TASK INSTRUCTIONS
Exactly as they appear below, repeat the lines from the one with "moved [71,717,749,809] ->" through the one with "[71,861,747,953] Persistent people", and no others.

EXCERPTED RECORDS
== Segment start ==

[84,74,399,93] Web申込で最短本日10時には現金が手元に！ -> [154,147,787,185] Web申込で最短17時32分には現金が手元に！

== Segment end ==
== Segment start ==

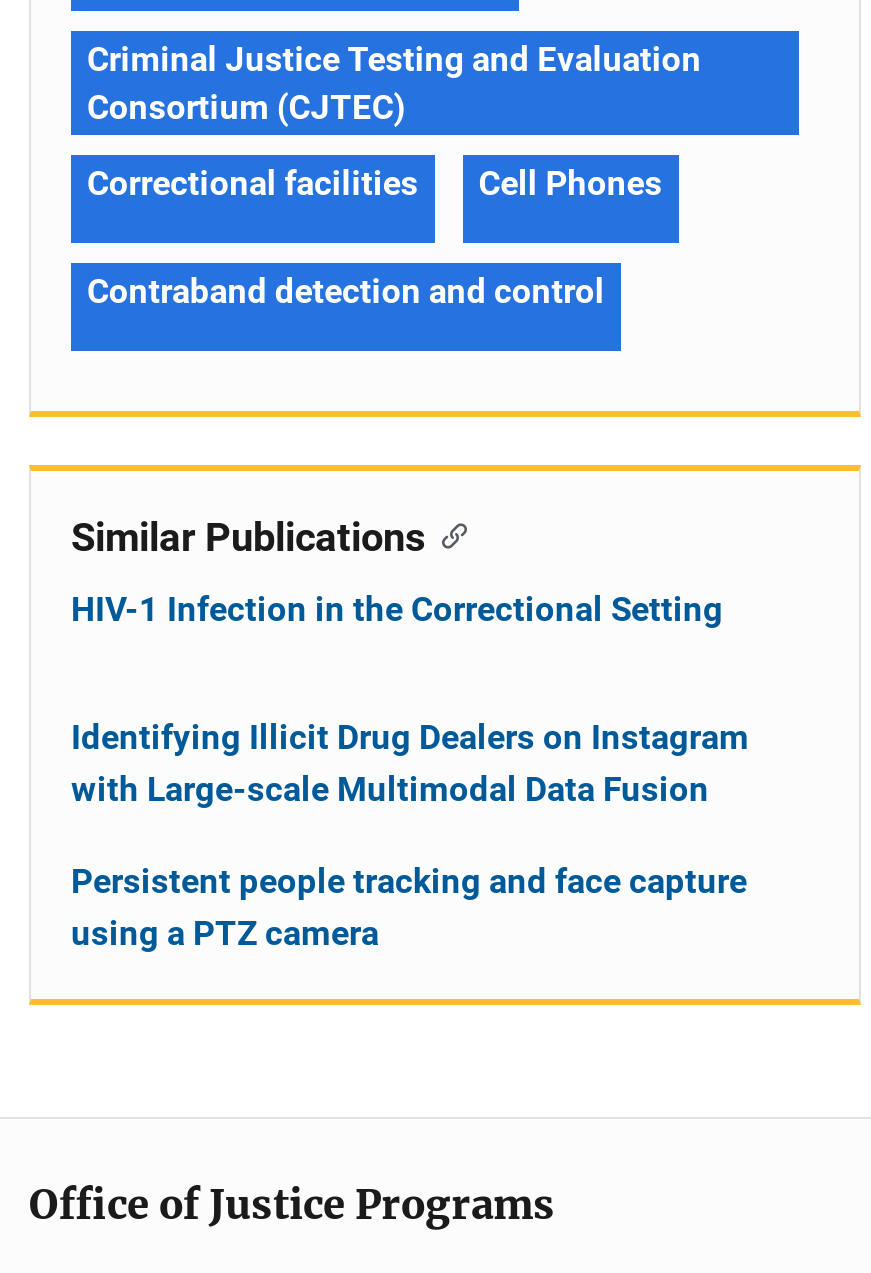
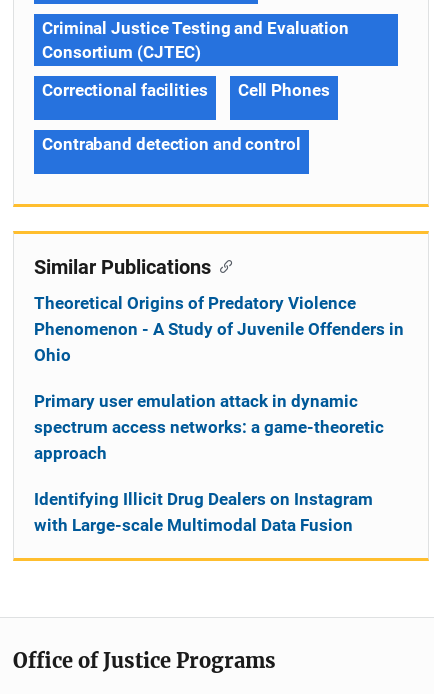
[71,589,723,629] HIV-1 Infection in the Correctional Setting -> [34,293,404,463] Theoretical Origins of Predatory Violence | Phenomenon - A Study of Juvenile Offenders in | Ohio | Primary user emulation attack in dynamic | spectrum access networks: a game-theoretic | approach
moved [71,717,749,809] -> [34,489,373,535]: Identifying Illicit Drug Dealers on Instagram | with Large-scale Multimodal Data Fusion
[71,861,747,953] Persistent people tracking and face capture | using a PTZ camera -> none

== Segment end ==
== Segment start ==

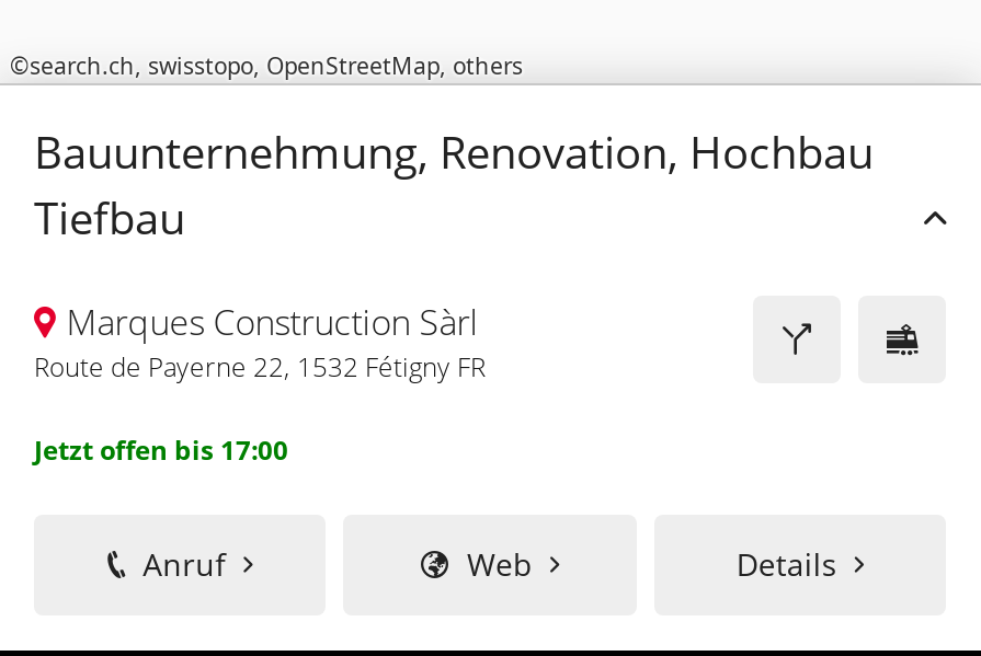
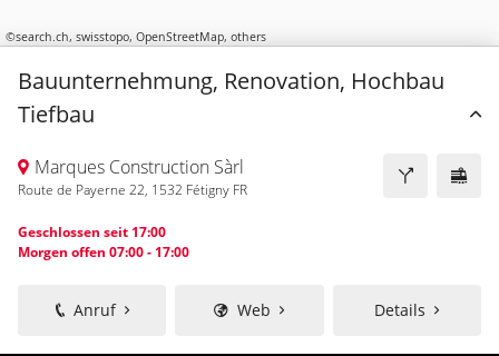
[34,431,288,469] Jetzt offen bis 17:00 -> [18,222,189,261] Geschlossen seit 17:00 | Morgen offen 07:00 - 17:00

== Segment end ==

RESPONSE FOR THIS EXERCISE
moved [71,717,749,809] -> [34,489,373,535]: Identifying Illicit Drug Dealers on Instagram | with Large-scale Multimodal Data Fusion
[71,861,747,953] Persistent people tracking and face capture | using a PTZ camera -> none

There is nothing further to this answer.